Last week Caroline sent me an Instagram reel that featured a Norwegian word and its English translation. A ‘tidsoptimist’, I discovered, is ‘someone who is overly optimistic about how much time they have, often underestimating how long tasks will take and therefore frequently running late’.
That perfectly describes me. Caroline is punctual to a fault, often arriving early to appointments, and she finds my tardiness intensely irritating. Whenever I have to meet her anywhere – at a friend’s house for dinner, for instance – she will pretend I’m expected 15 minutes beforehand, so when I’m quarter of an hour late I will actually be on time. At one point, she became so fed up with my habit of arriving everywhere at least five minutes late that she put my watch forward by five minutes.
In my defence, I have improved over the course of our married life. When we started seeing each other in 1997, I was habitually half an hour late for everything.
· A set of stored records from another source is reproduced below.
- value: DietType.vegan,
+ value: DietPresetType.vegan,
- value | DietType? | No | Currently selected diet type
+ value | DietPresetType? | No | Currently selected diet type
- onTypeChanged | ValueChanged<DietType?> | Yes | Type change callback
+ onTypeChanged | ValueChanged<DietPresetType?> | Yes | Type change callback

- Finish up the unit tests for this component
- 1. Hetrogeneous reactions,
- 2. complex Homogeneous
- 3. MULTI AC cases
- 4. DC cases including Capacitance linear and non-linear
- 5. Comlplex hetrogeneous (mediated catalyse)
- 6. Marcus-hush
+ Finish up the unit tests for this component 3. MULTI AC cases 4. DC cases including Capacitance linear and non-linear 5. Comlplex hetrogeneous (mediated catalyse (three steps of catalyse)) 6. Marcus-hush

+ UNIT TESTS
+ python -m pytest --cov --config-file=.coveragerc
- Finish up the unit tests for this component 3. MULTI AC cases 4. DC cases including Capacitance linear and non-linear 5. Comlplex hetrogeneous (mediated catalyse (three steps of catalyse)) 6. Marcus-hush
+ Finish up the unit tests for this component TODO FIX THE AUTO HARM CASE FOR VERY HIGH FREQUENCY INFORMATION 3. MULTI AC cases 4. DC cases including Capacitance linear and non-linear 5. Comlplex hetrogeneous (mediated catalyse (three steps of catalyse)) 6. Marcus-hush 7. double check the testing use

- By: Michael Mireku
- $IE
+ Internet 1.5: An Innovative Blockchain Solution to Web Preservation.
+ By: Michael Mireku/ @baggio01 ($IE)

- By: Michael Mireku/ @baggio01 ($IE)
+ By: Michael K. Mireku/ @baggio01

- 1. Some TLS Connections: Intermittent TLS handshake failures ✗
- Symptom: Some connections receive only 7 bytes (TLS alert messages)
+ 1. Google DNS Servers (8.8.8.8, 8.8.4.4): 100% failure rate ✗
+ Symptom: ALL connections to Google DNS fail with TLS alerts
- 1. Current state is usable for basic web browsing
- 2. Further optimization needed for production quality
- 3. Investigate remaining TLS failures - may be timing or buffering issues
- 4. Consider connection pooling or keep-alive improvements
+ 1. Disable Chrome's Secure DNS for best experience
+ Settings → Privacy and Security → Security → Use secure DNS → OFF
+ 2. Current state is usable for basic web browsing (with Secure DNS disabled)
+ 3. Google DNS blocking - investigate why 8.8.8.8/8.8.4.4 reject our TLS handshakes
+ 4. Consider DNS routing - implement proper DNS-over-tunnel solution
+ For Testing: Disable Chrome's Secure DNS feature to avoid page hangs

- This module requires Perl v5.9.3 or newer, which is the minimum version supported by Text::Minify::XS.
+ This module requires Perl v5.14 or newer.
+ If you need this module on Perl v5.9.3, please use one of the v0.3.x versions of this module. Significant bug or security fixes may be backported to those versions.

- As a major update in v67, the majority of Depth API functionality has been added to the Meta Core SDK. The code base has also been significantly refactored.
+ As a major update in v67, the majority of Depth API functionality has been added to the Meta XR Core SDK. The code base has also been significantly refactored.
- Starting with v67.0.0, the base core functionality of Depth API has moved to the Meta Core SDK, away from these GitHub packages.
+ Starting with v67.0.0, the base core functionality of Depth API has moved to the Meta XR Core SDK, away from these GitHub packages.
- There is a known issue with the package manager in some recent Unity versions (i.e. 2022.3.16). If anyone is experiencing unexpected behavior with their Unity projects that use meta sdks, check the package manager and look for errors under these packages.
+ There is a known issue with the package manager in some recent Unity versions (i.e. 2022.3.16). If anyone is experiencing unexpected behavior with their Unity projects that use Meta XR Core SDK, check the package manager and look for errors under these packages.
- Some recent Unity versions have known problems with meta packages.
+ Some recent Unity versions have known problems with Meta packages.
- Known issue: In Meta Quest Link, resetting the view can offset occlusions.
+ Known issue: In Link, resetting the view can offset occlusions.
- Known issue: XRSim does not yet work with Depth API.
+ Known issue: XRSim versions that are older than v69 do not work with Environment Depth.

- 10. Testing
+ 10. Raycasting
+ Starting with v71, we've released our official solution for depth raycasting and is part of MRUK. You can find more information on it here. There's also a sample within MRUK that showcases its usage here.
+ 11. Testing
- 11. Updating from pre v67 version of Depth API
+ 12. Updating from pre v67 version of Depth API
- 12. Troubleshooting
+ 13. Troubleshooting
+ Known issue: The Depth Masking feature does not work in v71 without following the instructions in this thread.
Indeed, the fact that she spent so long waiting for me at restaurants and bars was one of the reasons she dumped me after six months.
When I persuaded her to give me another chance two years later, my timekeeping did improve, not least because I was determined to make her my wife. But I did suffer a relapse on the first day of our honeymoon.
As a wedding present to myself, I’d bought a new Skoda Octavia vRS – about the cheapest car on the market that could reach 60mph in under seven seconds and had a top speed of more than 150mph.